Writers Are Crazy! Not.

There was a time female writers’ mental condition were questioned simply because they chose to write. Ridiculous, however, it was believed by people that writing might be what causes mental illness in women and men. Even today a person might be considered “crazy” for expressing him or herself in writing. For some odd reason, women writers back in the 19th and early 20th centuries were said to have been sick with depression.

From the start of Charlotte Gilman’s “The Yellow Wallpaper,” it is apparent to me that the protagonist feels alone and even confined in the new mansion her and her husband live in. Furthermore, I think she makes it clear that she is in some mental struggle and finds something off about the mansion. “I sometimes fancy that in my condition if I had less opposition and more society and stimulus” (Gilman 13). However, in this quote I gather her condition reflects more on her feeling of confinement. She is restrained from living and doing what she desires. She likes to write, but feels forced not to, because her husband doesn’t want her to. “There comes John, and I must put this away-he hates to have me write a word” (Gilman 40). She is controlled and I feel Gilman is trying to show readers how the control over a person can cause the illness the protagonist has. Writing is her medicine. Society’s and John’s control is her sickness. The main character makes her own observation of the mansion, including the garden and how she feels the place is located a lonely distance from everything else. I think she reveals her loneliness and confinement through her observation of her living situation. It is a big mansion. Wow! But she is trapped in John’s world of passive misunderstanding!

In “Maggie, a Girl of the Streets”, Stephen Crane portrays Maggie, who has her own struggles. But unlike the protagonist in Gilman’s story, she struggles against poverty and is imprisoned by it in a way. On the other hand, there is a similarity between the main character in Gilman’s “The Yellow Wallpaper” and Maggie. They are both prisoners within their family and society. In addition, they are both misunderstood by their family, due to society’s perspective during that time, which reflects so much on households too: the girls must do what their mother tells them to and grow up in society as they desire them to. Their husbands make all of the decisions and are always supposed to be correct with their judgments. Maggie’s mother is obviously strict about this, so much to kick her daughter out of the home. The husband in “The Yellow Wallpaper” also ignores his wife’s emotions. He does not even care to understand her before locking her away. Neither the mother or husband show remorse for their actions because they don’t find their actions wrong. They both think it’s their place in the family to treat people in such ways that feeling guilty about it isn’t possible.

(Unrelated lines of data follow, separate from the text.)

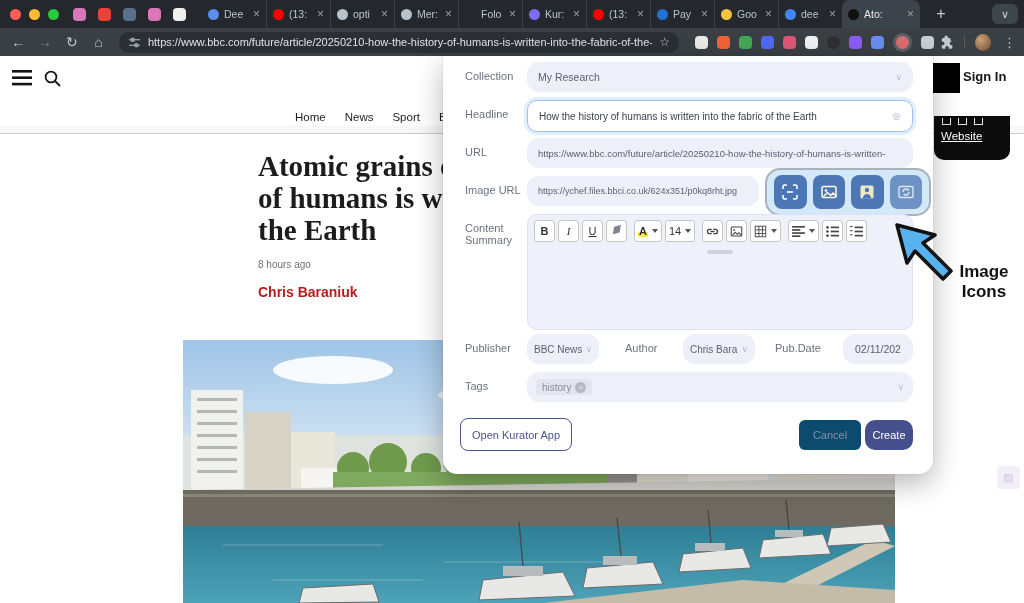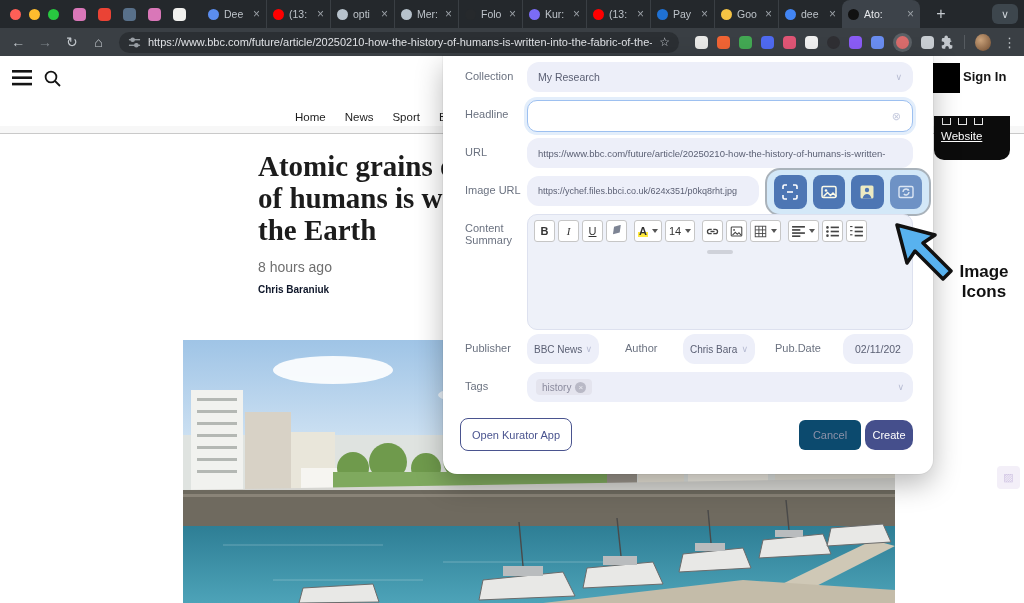"How the history of humans" span { html: none -> <span>How the history of humans is written into the fabric of the Earth</span> }
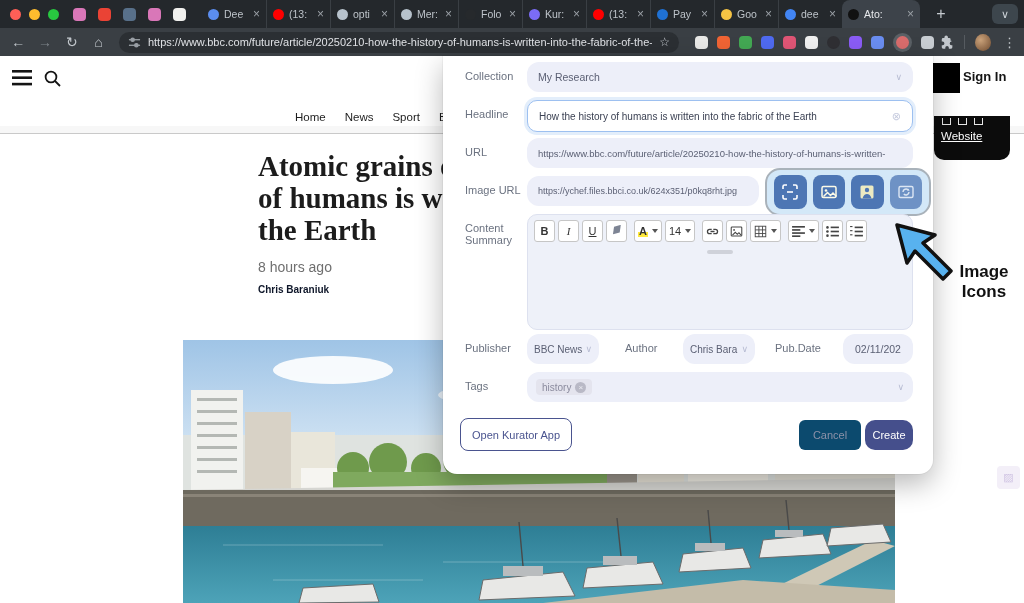"8 hours ago" .timestamp { font-size: 14px -> 10px }
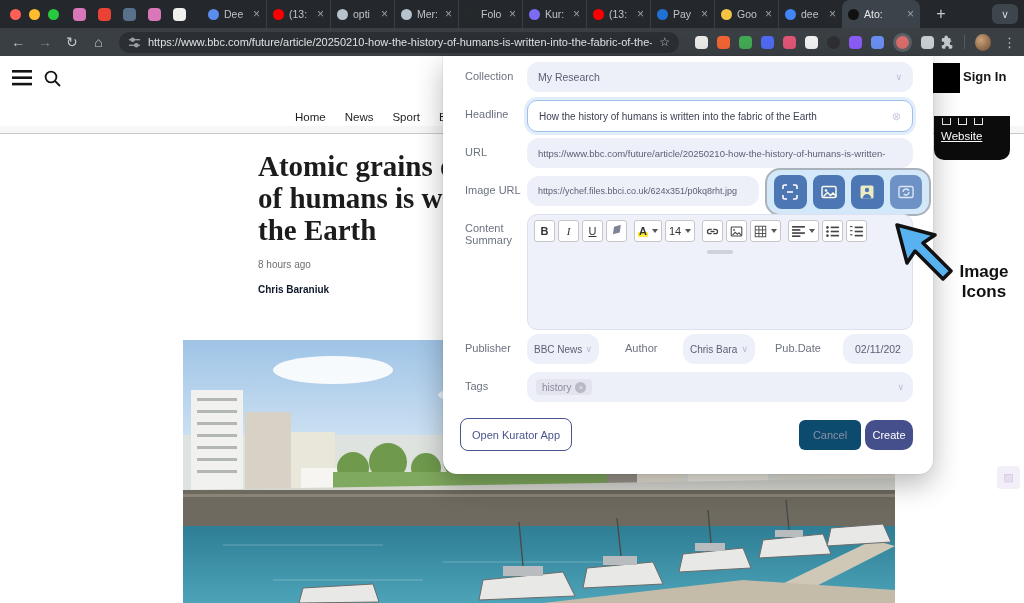"Chris Baraniuk" .bbc-author { color: #0f172a -> #b91c1c; font-size: 10px -> 14px }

I believe both stories are examples of how women struggle in a society that are more fixed on rules laid out by society as a whole instead of understanding the individual. Of course, females already had it hard during this period on the count of not being viewed as equals.

Crane, Stephen. Maggie, a Girl of the Streets. N.p.: Amazon Digital Services, 2012. Kindle file.

Gilman, Charlotte Perkins. The Yellow Wallpaper. N.p.: Amazon Digital Services, 2013. Kindle file.